Frontend and WASM client
The RAIDR frontend is a vanilla-JavaScript single-page application built on Cesium 1.118, loaded from a CDN with no build step. The server serves it from the same port as the API. A WASM bundle compiled from trnp-physics runs link math directly in the browser.
The Cesium scene
The application renders a 3D globe. Nodes appear as placeable, draggable entities colored by role; links and coverage results are colored by verdict. The scene uses on-demand rendering — it redraws when something changes rather than on a fixed loop — for responsiveness during interaction.
A Cesium Ion token is entered at runtime through a pre-boot modal that works even if the main bundle fails to load. With a token, the scene shows Cesium World Terrain and Bing Aerial imagery. Without one, the application still runs against a default globe.
Visual modes
A top-bar toggle switches between two modes over the same scene.
- Realistic (default) — Cesium World Terrain, sun lighting, atmosphere, fog, 4× MSAA, and HDR, with Bing Aerial imagery.
- Tactical — the same scene rendered as monochrome shaded relief: saturation zeroed, brightness reduced, contrast boosted, atmosphere off.
Module structure
The frontend is plain ES modules with no framework.
| Module | Responsibility |
|---|---|
main.js | Boot entrypoint — wires the Ion token modal, initialises the viewer, mounts UI, loads deployments and presets |
api.js | Typed fetch wrappers over /api/v1; the single source of truth for route URLs |
viewer.js | Cesium scene and entity lifecycle; mutates existing entities rather than recreating them |
ui.js | DOM for the topbar, drawers, forms, and overlays |
store.js | A small pub/sub store holding deployments, nodes, links, selection, and modes |
physics-wasm.js | Lazy loader and facade over the WASM physics bundle |
overlay.js, geocode.js | Selection toolbar and location-to-coordinate lookup |
State lives in a tiny pub/sub store — no framework, no virtual DOM. Views subscribe to keys and re-render on emission. The viewer mutates existing Cesium entities in place to hold interactive frame rates.
In-browser physics
physics-wasm.js lazily imports the WASM bundle from frontend/wasm/. The bundle exposes a focused surface so the UI can recompute link math locally as a user drags or edits a node, with no server round-trip on the hot path.

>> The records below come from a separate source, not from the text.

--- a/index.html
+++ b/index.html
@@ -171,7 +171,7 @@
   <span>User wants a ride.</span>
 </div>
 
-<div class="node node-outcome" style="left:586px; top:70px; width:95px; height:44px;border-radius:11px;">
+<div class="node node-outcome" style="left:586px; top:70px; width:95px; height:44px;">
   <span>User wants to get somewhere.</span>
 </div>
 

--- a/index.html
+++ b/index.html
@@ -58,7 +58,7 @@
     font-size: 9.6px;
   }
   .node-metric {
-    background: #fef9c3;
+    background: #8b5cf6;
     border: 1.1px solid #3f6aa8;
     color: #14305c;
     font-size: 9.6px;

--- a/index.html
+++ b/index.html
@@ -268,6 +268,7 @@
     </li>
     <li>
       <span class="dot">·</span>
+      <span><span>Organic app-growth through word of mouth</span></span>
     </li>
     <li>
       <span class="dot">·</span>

The exposed functions include free-space path loss, Fresnel radius, noise floor, geodesic inverse, modulation selection, and full link analysis — the same analyze_link the server runs, compiled to wasm32.
Graceful fallback
The bundle is optional. It is not built by the default server run. When it is absent, the facade falls back to lightweight JavaScript approximations for UI hints and routes full link analysis to the server API. This means the frontend works whether or not you have run the WASM build.

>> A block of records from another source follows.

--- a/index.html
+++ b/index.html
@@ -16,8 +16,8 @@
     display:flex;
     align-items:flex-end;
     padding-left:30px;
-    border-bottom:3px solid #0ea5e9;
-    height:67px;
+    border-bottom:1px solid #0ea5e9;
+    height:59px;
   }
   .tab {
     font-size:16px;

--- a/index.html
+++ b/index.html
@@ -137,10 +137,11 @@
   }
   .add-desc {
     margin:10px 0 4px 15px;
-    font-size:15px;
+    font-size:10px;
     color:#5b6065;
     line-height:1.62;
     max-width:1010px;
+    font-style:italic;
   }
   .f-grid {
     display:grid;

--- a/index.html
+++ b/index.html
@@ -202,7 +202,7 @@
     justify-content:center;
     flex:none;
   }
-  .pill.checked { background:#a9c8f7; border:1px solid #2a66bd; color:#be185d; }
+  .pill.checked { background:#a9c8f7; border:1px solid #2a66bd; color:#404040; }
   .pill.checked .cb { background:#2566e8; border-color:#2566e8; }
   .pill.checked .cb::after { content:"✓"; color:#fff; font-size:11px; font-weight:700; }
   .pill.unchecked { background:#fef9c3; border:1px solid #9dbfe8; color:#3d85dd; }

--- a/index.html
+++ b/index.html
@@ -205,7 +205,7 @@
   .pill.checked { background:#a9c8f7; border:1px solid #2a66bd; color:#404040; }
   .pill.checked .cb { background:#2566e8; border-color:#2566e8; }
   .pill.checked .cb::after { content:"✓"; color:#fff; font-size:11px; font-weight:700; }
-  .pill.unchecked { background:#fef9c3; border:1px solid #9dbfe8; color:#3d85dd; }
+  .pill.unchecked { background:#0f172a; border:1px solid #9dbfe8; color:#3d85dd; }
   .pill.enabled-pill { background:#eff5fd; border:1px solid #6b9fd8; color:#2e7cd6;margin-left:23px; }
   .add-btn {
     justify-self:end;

// physics-wasm.js facade — WASM if present, else fallback
async fsplDb(distance_m, freq_hz) {
const m = await tryLoad();
if (m?.fsplDb) return m.fsplDb(distance_m, freq_hz);
const lambda = 299_792_458 / freq_hz;
return 20 * Math.log10(4 * Math.PI * distance_m / lambda);
}
To enable native WASM analysis, build the bundle.

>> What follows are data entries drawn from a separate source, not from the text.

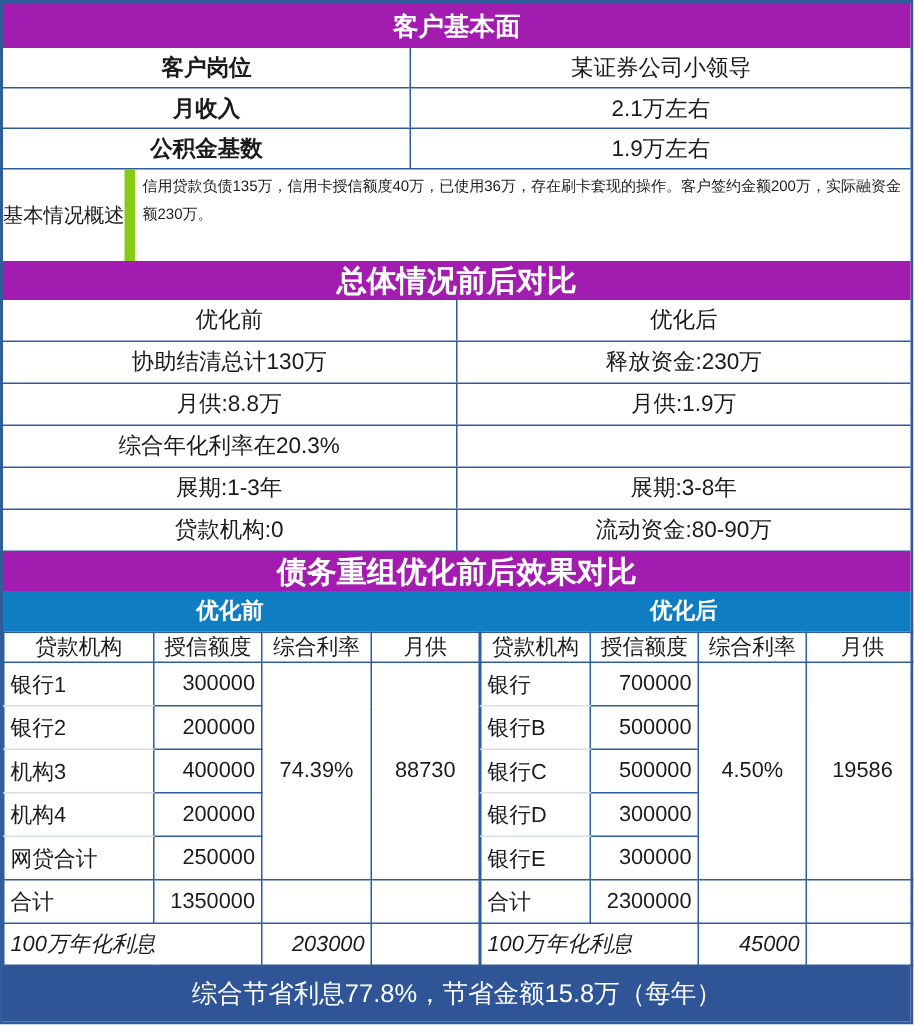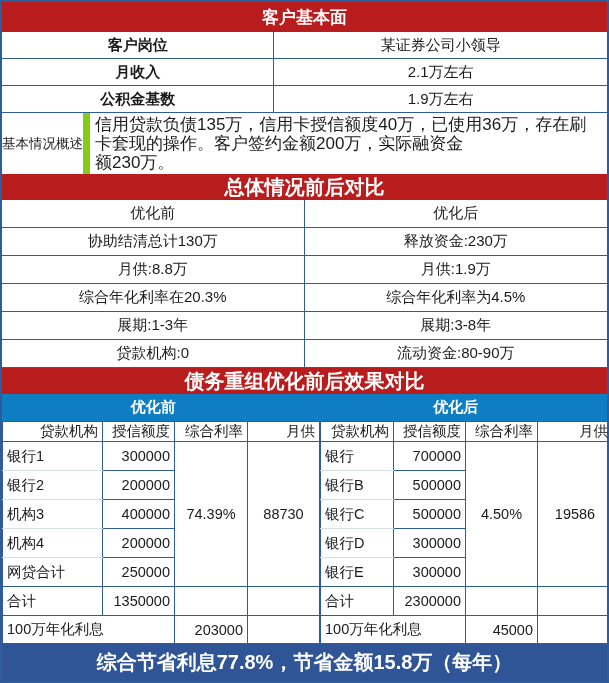--- a/index.html
+++ b/index.html
@@ -10,7 +10,7 @@
     display:flex; flex-direction:column;
   }
   .sec-title{
-    background:#b91c1c; color:#fff; font-weight:bold; text-align:center;
+    background:#a21caf; color:#fff; font-weight:bold; text-align:center;
     display:flex; align-items:center; justify-content:center; flex:0 0 auto;
   }
   .sec-title.big{ height:30px; font-size:17px; }

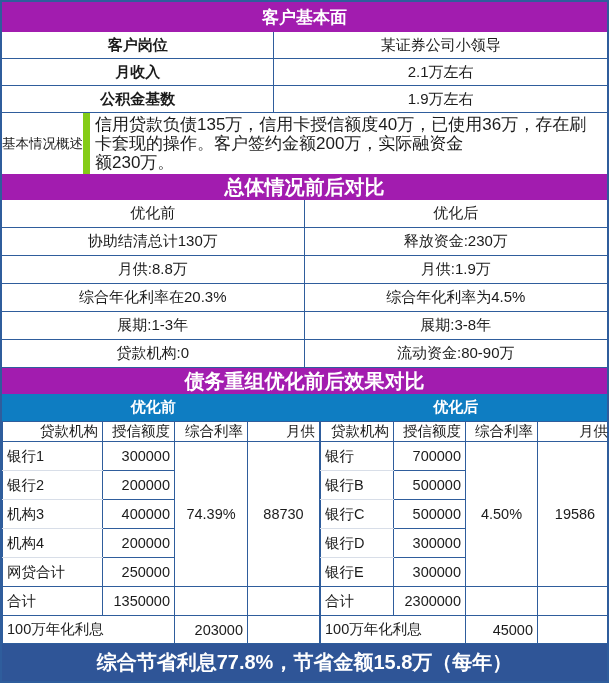--- a/index.html
+++ b/index.html
@@ -22,7 +22,7 @@
   
   .ov-row{ display:flex; height:61px; flex:0 0 auto; }
   .ov-label{ width:88px; border-right:7px solid #84cc16; display:flex; align-items:center; justify-content:center; font-size:13.5px; }
-  .ov-content{ flex:1; padding:2px 5px; line-height:19px; font-size:17px; }
+  .ov-content{ flex:1; padding:2px 5px; line-height:19px; font-size:10px; }
   .ov-content span{ display:block; }
   .ov-content span:first-child{ display:inline; }
   

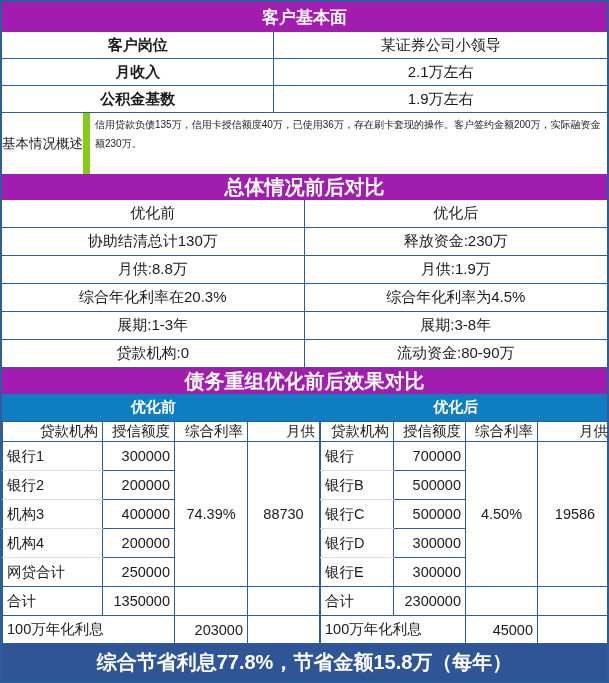--- a/index.html
+++ b/index.html
@@ -94,7 +94,6 @@
   </div>
   <div class="cmp-row">
     <div class="cmp-cell before">综合年化利率在20.3%</div>
-    <div class="cmp-cell">综合年化利率为4.5%</div>
   </div>
   <div class="cmp-row">
     <div class="cmp-cell before">展期:1-3年</div>

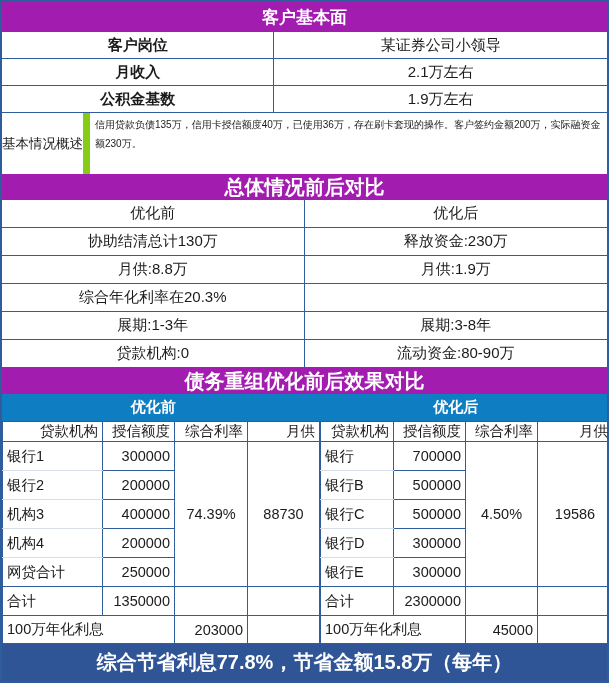--- a/index.html
+++ b/index.html
@@ -38,7 +38,7 @@
   table.grid.left{ width:317px; }
   table.grid.right{ width:292px; }
   table.grid td{ border:1px solid #2F5D9C; height:29px; padding:0 4px; overflow:hidden; white-space:nowrap; }
-  table.grid tr.head td{ height:16px; text-align:right; }
+  table.grid tr.head td{ height:16px; text-align:center; }
   td.lab{ text-align:left; }
   td.lab.sep{ border-bottom-color:#D8DEE8; }
   td.num{ text-align:right; padding-right:7px; }

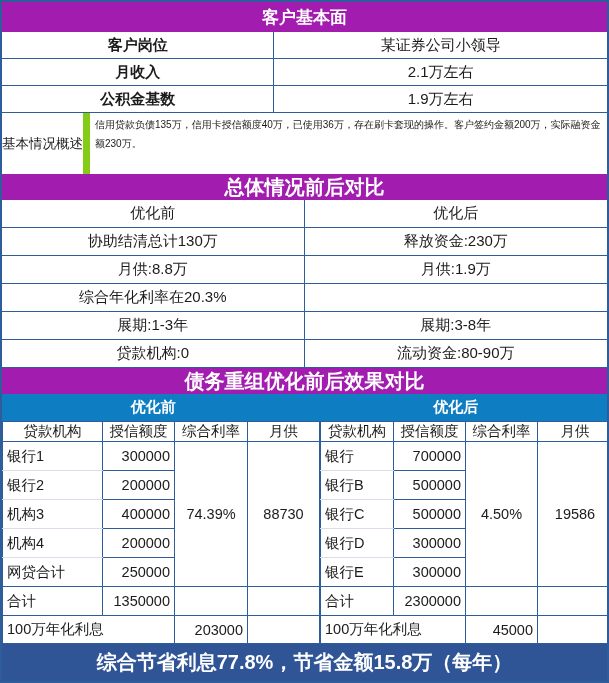--- a/index.html
+++ b/index.html
@@ -43,7 +43,7 @@
   td.lab.sep{ border-bottom-color:#D8DEE8; }
   td.num{ text-align:right; padding-right:7px; }
   td.mid{ text-align:center; }
-  tr.annual td{ height:28px; }
+  tr.annual td{ height:28px;font-style:italic; }
   
   .footer-bar{
     background:#2F5597; color:#fff; font-weight:bold; font-size:20px;

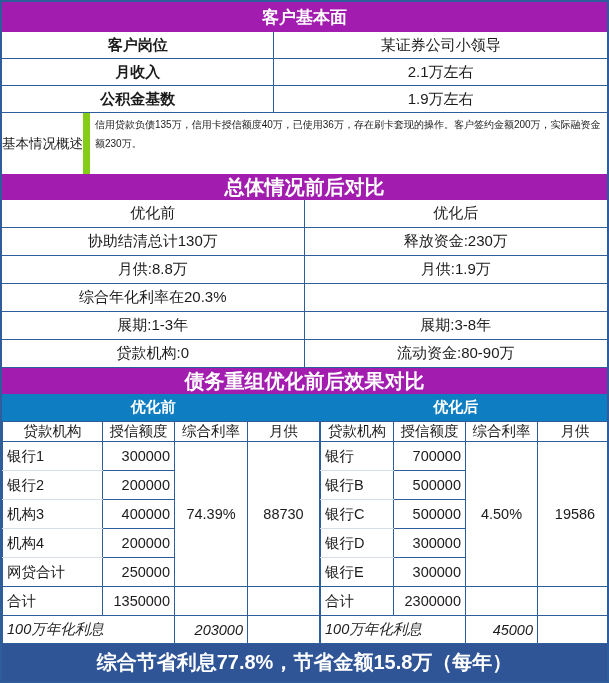--- a/index.html
+++ b/index.html
@@ -46,7 +46,7 @@
   tr.annual td{ height:28px;font-style:italic; }
   
   .footer-bar{
-    background:#2F5597; color:#fff; font-weight:bold; font-size:20px;
+    background:#2F5597; color:#fff; font-weight:normal; font-size:17px;
     flex:1; display:flex; align-items:center; justify-content:center;
   }
 </style>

pwsh scripts/build-wasm.ps1
See Getting started for build details.
Heavy compute stays server-side
The browser handles the interactive hot path — recomputing a single link as a node moves. Everything heavier stays on the server: coverage grids, relay planning, mesh routing, and the protocol advisor. The frontend starts those jobs over the API and, for coverage, consumes the SSE stream to paint tiles as they compute.